Print, word for word, every line from the beginning of the listing up to and including the line with "Running Automated Tests". Pictures are to be excluded.

#### Source data
* * * * * * * * *
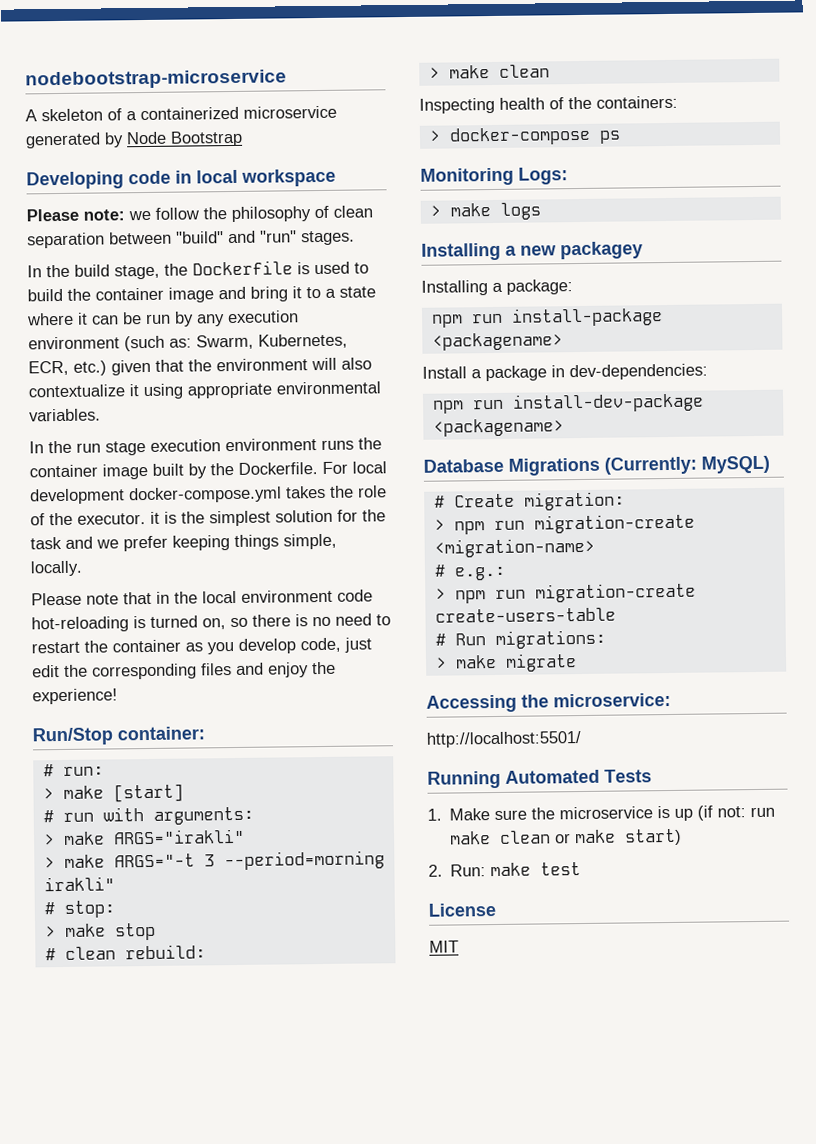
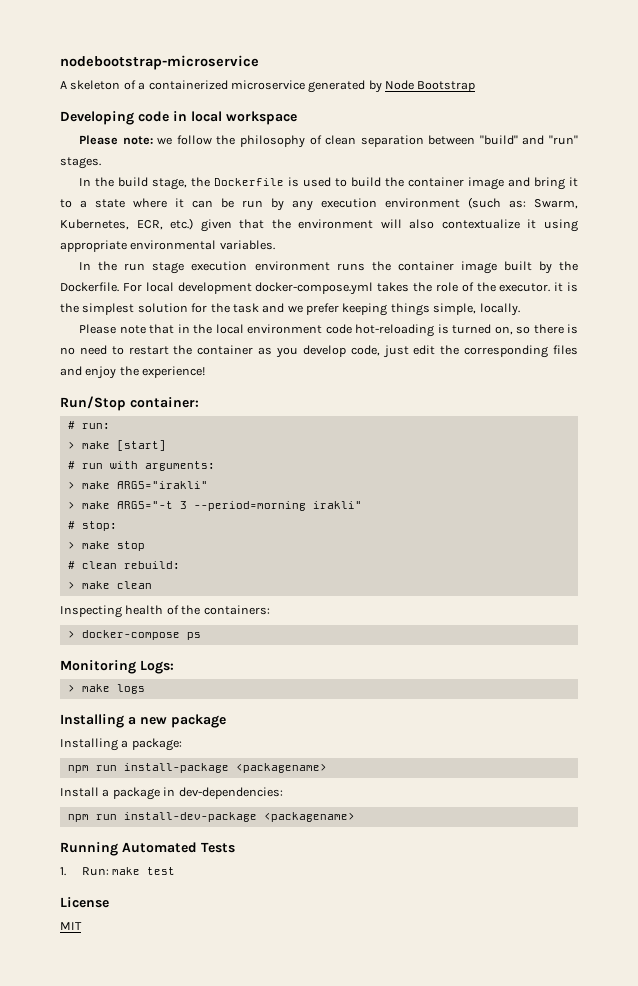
- Installing a new packagey
+ Installing a new package
- Database Migrations (Currently: MySQL)
- # Create migration:
- > npm run migration-create <migration-name>
- # e.g.:
- > npm run migration-create create-users-table
- # Run migrations:
- > make migrate
- Accessing the microservice:
- http://localhost:5501/
  Running Automated Tests
- 1. Make sure the microservice is up (if not: run make clean or make start)
- 2. Run: make test
+ 1. Run: make test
* * * * * * * * *
#### Answer to the problem
- Installing a new packagey
+ Installing a new package
- Database Migrations (Currently: MySQL)
- # Create migration:
- > npm run migration-create <migration-name>
- # e.g.:
- > npm run migration-create create-users-table
- # Run migrations:
- > make migrate
- Accessing the microservice:
- http://localhost:5501/
  Running Automated Tests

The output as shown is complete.